**Problem requirements**
Without including any images, please transcribe all the lines below exactly.

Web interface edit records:

[Start of Attachment]

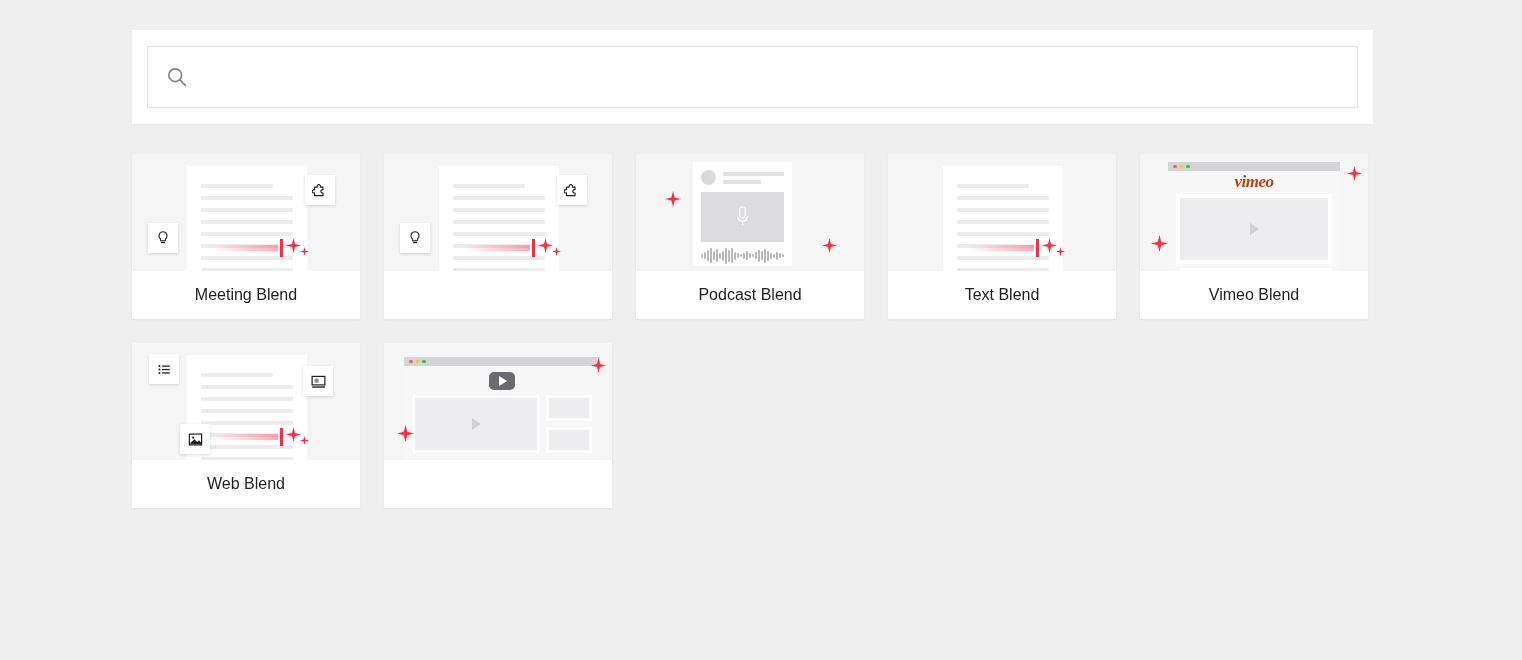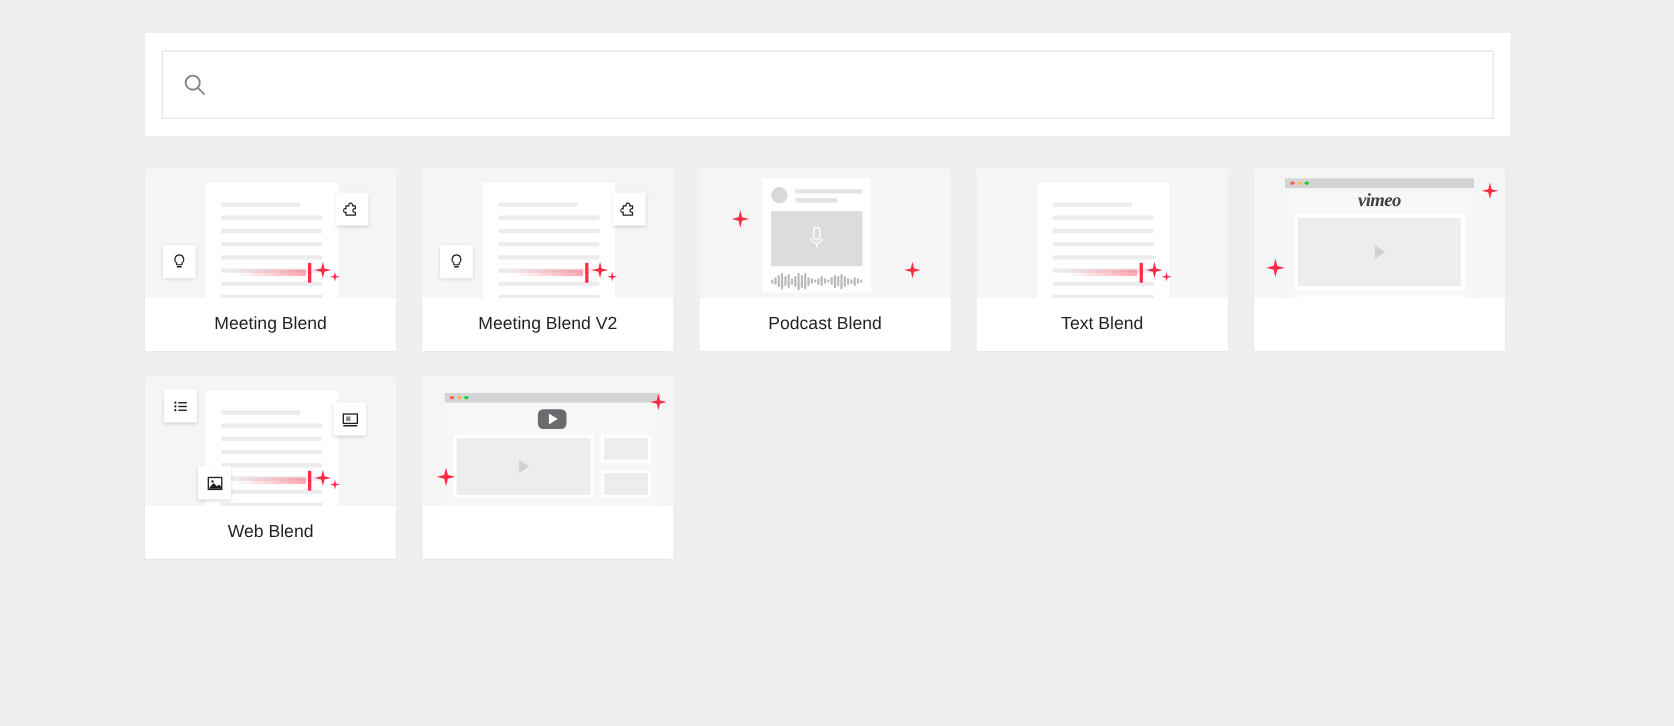--- a/index.html
+++ b/index.html
@@ -182,21 +182,21 @@
     padding-left: 5px;
     gap: 3px;
   }
   .browser .bar i { width: 3.5px; height: 3.5px; border-radius: 50%; display: block; }
   .vimeo-logo {
     text-align: center;
     font-family: "Liberation Serif", serif;
     font-style: italic;
     font-weight: 700;
     font-size: 17px;
-    color: #404040;
+    color: #c2410c;
     letter-spacing: -0.5px;
     margin-top: 2px;
     line-height: 1;
   }
   .vimeo-player {
     margin: 4px 8px 0 8px;
     height: 70px;
     background: #ededef;
     border: 4px solid #fff;
     display: flex; align-items: center; justify-content: center;
@@ -329,21 +329,20 @@
             <path d="M10 2.2a5 5 0 0 0-3 9v2.2h6V11.2a5 5 0 0 0-3-9z" fill="none" stroke="#1f1f23" stroke-width="1.3"></path>
             <line x1="7.4" y1="15.6" x2="12.6" y2="15.6" stroke="#1f1f23" stroke-width="1.6"></line>
           </svg>
         </div>
         <div class="chip" style="left:173px;top:21px;">
           <svg width="17" height="17" viewBox="0 0 20 20">
             <path d="M3 6h3.2a2 2 0 1 1 3.6 0H13v3.1a2 2 0 1 0 0 3.8V16H3v-3.2a2 2 0 1 1 0-3.6V6z" fill="none" stroke="#1f1f23" stroke-width="1.3" stroke-linejoin="round"></path>
           </svg>
         </div>
       </div>
-      <div class="card-label">Meeting Blend V2</div>
     </div>
 
     <div class="card">
       <div class="card-thumb">
         <div class="podcast">
           <div class="pod-head">
             <div class="pod-avatar"></div>
             <div class="pod-lines">
                 <div></div>
                 <div></div>
@@ -449,20 +448,21 @@
           <svg width="17" height="17" viewBox="0 0 16 16">
               <path d="M8 0 L9.6 6.4 L16 8 L9.6 9.6 L8 16 L6.4 9.6 L0 8 L6.4 6.4 Z" fill="#ff2b44"></path>
             </svg>
         </span>
         <span class="spark" style="left:207px;top:12px;">
           <svg width="15" height="15" viewBox="0 0 16 16">
               <path d="M8 0 L9.6 6.4 L16 8 L9.6 9.6 L8 16 L6.4 9.6 L0 8 L6.4 6.4 Z" fill="#ff2b44"></path>
             </svg>
         </span>
       </div>
+      <div class="card-label">Vimeo Blend</div>
     </div>
 
     <div class="card">
       <div class="card-thumb">
         <div class="doc">
           <div class="line" style="width:72px"></div>
           <div class="line" style="width:92px"></div>
           <div class="line" style="width:92px"></div>
           <div class="line" style="width:92px"></div>
           <div class="line" style="width:92px"></div>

[End of Attachment]

**Exercise answer**
--- a/index.html
+++ b/index.html
@@ -182,21 +182,21 @@
     padding-left: 5px;
     gap: 3px;
   }
   .browser .bar i { width: 3.5px; height: 3.5px; border-radius: 50%; display: block; }
   .vimeo-logo {
     text-align: center;
     font-family: "Liberation Serif", serif;
     font-style: italic;
     font-weight: 700;
     font-size: 17px;
-    color: #404040;
+    color: #c2410c;
     letter-spacing: -0.5px;
     margin-top: 2px;
     line-height: 1;
   }
   .vimeo-player {
     margin: 4px 8px 0 8px;
     height: 70px;
     background: #ededef;
     border: 4px solid #fff;
     display: flex; align-items: center; justify-content: center;
@@ -329,21 +329,20 @@
             <path d="M10 2.2a5 5 0 0 0-3 9v2.2h6V11.2a5 5 0 0 0-3-9z" fill="none" stroke="#1f1f23" stroke-width="1.3"></path>
             <line x1="7.4" y1="15.6" x2="12.6" y2="15.6" stroke="#1f1f23" stroke-width="1.6"></line>
           </svg>
         </div>
         <div class="chip" style="left:173px;top:21px;">
           <svg width="17" height="17" viewBox="0 0 20 20">
             <path d="M3 6h3.2a2 2 0 1 1 3.6 0H13v3.1a2 2 0 1 0 0 3.8V16H3v-3.2a2 2 0 1 1 0-3.6V6z" fill="none" stroke="#1f1f23" stroke-width="1.3" stroke-linejoin="round"></path>
           </svg>
         </div>
       </div>
-      <div class="card-label">Meeting Blend V2</div>
     </div>
 
     <div class="card">
       <div class="card-thumb">
         <div class="podcast">
           <div class="pod-head">
             <div class="pod-avatar"></div>
             <div class="pod-lines">
                 <div></div>
                 <div></div>
@@ -449,20 +448,21 @@
           <svg width="17" height="17" viewBox="0 0 16 16">
               <path d="M8 0 L9.6 6.4 L16 8 L9.6 9.6 L8 16 L6.4 9.6 L0 8 L6.4 6.4 Z" fill="#ff2b44"></path>
             </svg>
         </span>
         <span class="spark" style="left:207px;top:12px;">
           <svg width="15" height="15" viewBox="0 0 16 16">
               <path d="M8 0 L9.6 6.4 L16 8 L9.6 9.6 L8 16 L6.4 9.6 L0 8 L6.4 6.4 Z" fill="#ff2b44"></path>
             </svg>
         </span>
       </div>
+      <div class="card-label">Vimeo Blend</div>
     </div>
 
     <div class="card">
       <div class="card-thumb">
         <div class="doc">
           <div class="line" style="width:72px"></div>
           <div class="line" style="width:92px"></div>
           <div class="line" style="width:92px"></div>
           <div class="line" style="width:92px"></div>
           <div class="line" style="width:92px"></div>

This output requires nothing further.